[Opening LISTED RECORDS section]

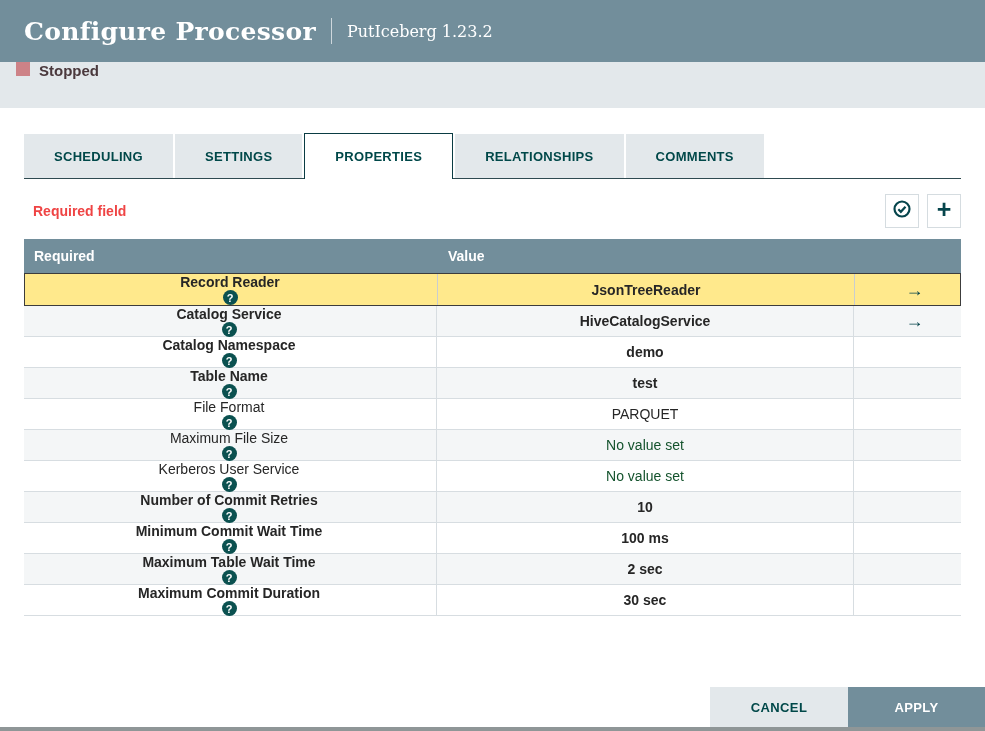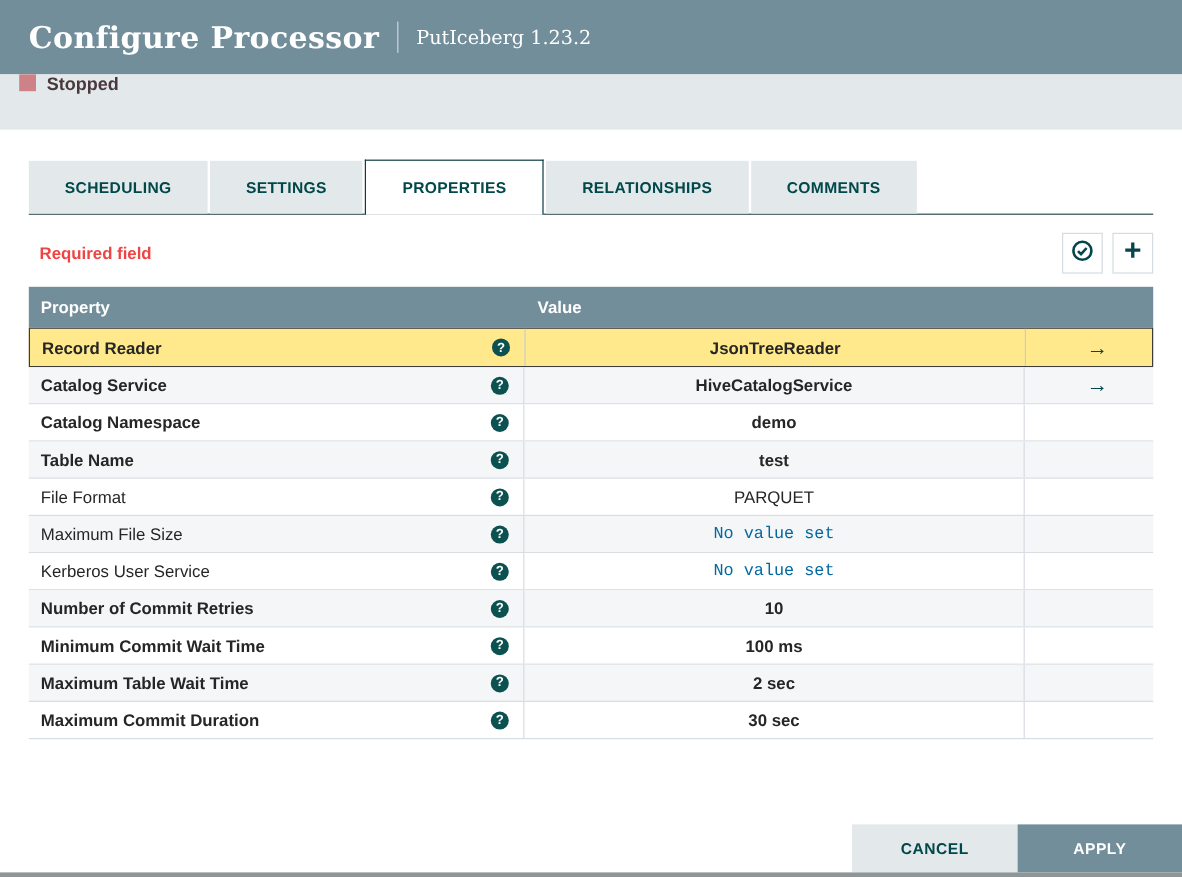"Property" span.col-property { text: Property -> Required }
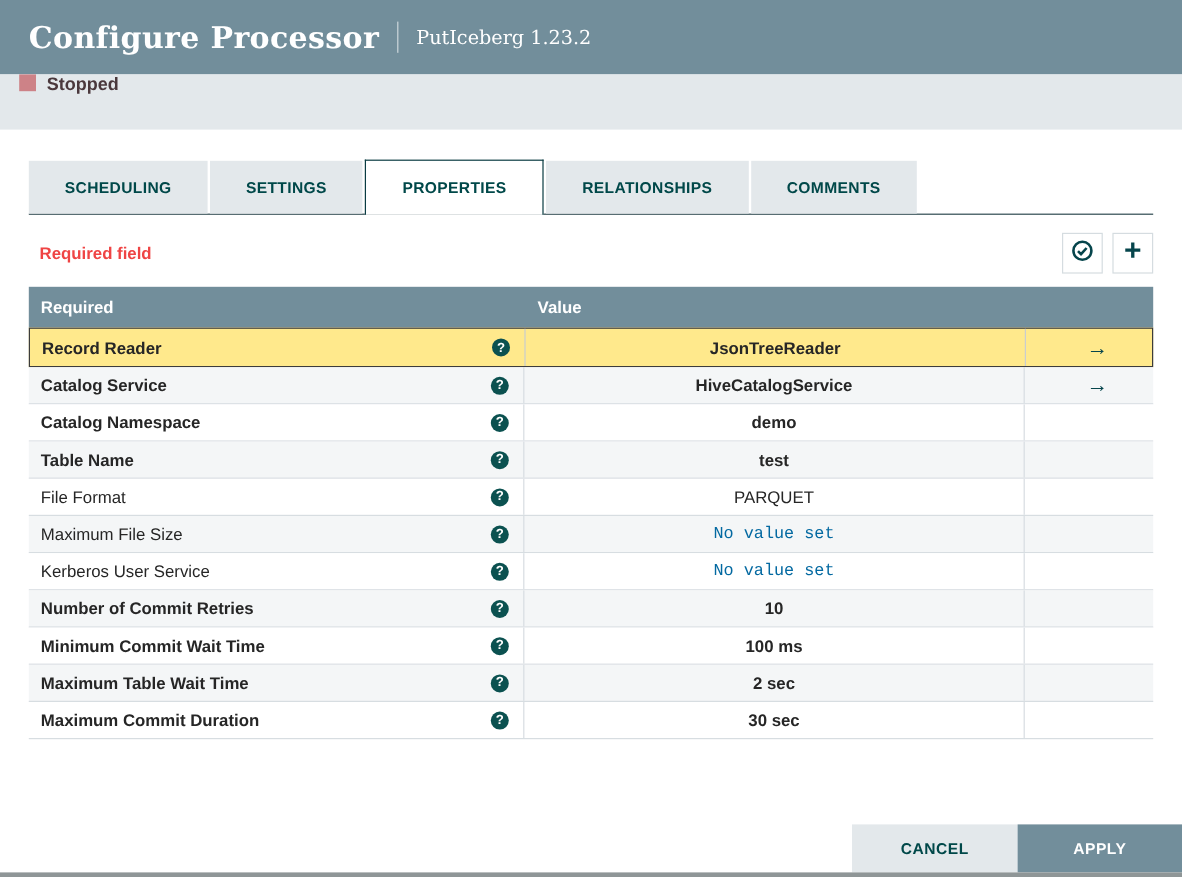"Record Reader" .prop-cell { flex-direction: none -> column }
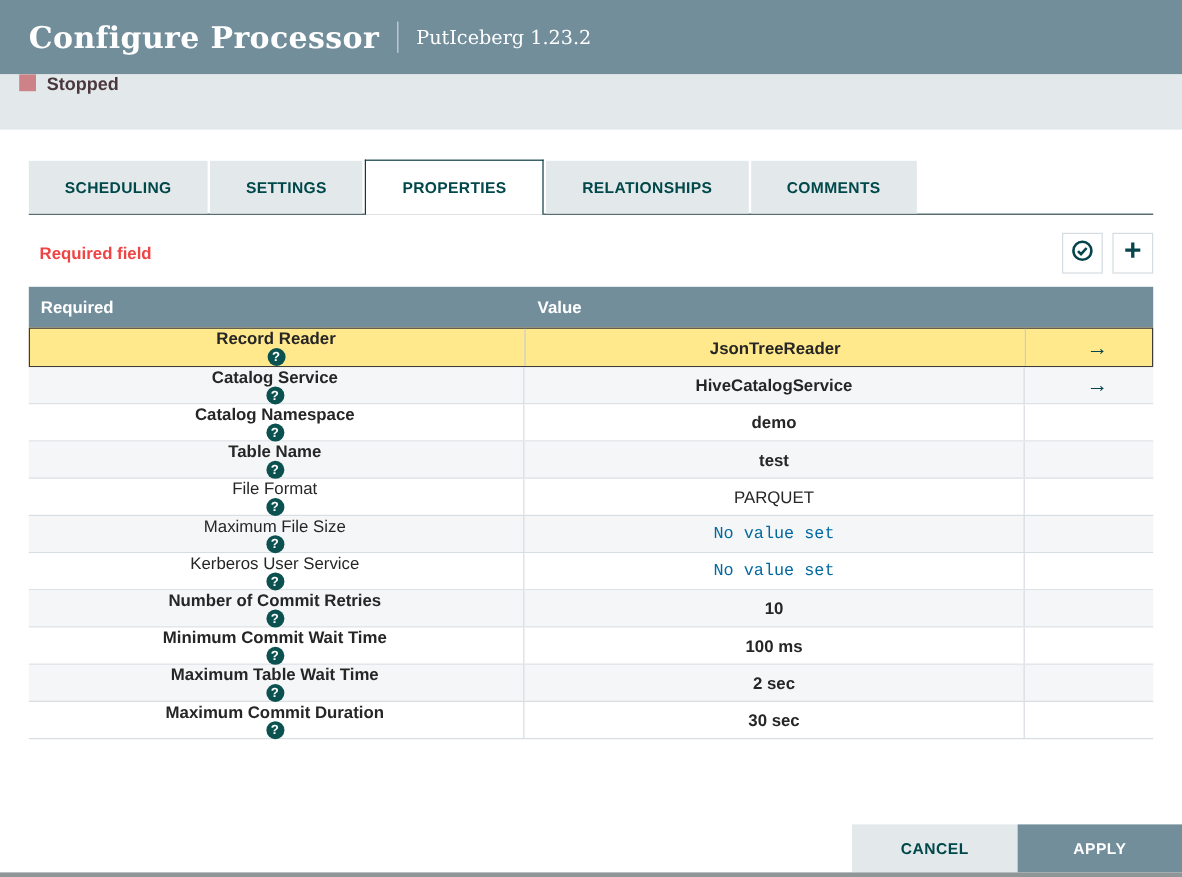"No value set" .prow.unset .prop-value { color: #0369a1 -> #14532d; font-family: Liberation Mono, monospace -> none }
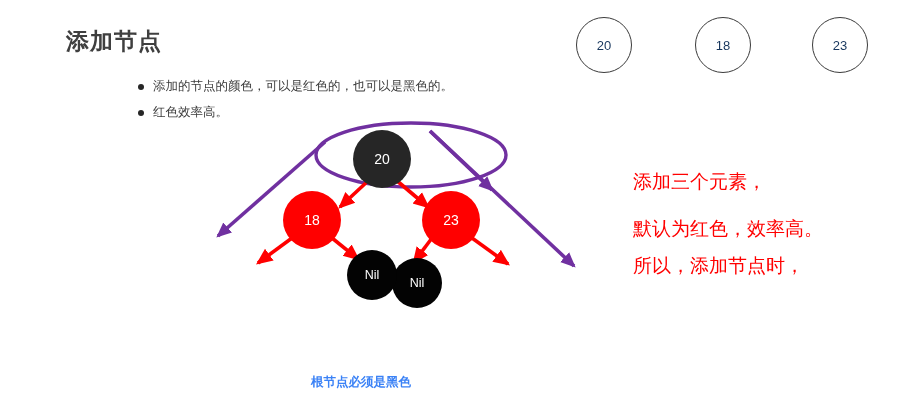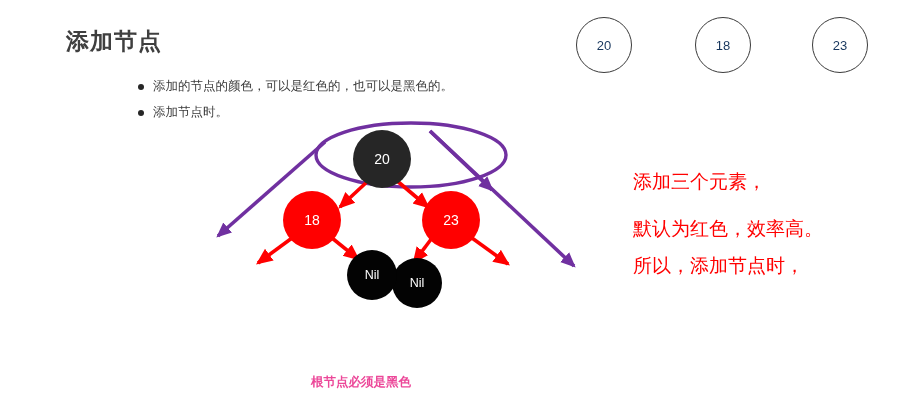"添加节点时。" span.bullet-text { text: 添加节点时 -> 红色效率高 }
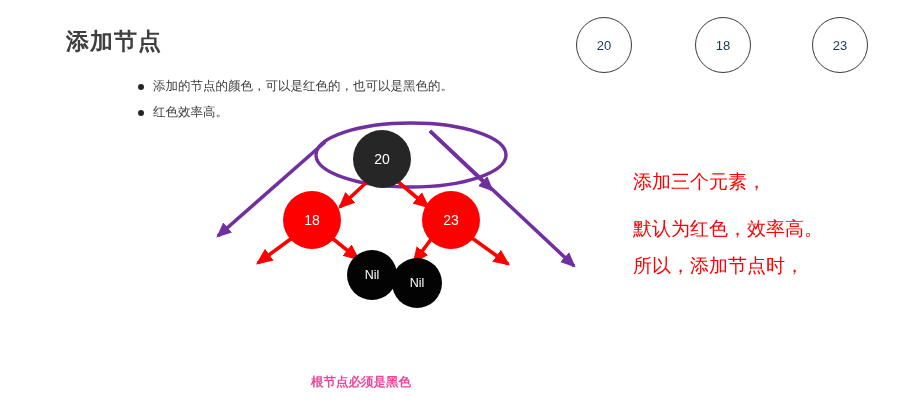"根节点必须是黑色" .bottom-caption { color: #ec4899 -> #3b82f6 }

[Closing LISTED RECORDS section]

Your task is to set down the records shown above exactly, minus any pictures.

"Property" span.col-property { text: Property -> Required }
"Record Reader" .prop-cell { flex-direction: none -> column }
"No value set" .prow.unset .prop-value { color: #0369a1 -> #14532d; font-family: Liberation Mono, monospace -> none }
"添加节点时。" span.bullet-text { text: 添加节点时 -> 红色效率高 }
"根节点必须是黑色" .bottom-caption { color: #ec4899 -> #3b82f6 }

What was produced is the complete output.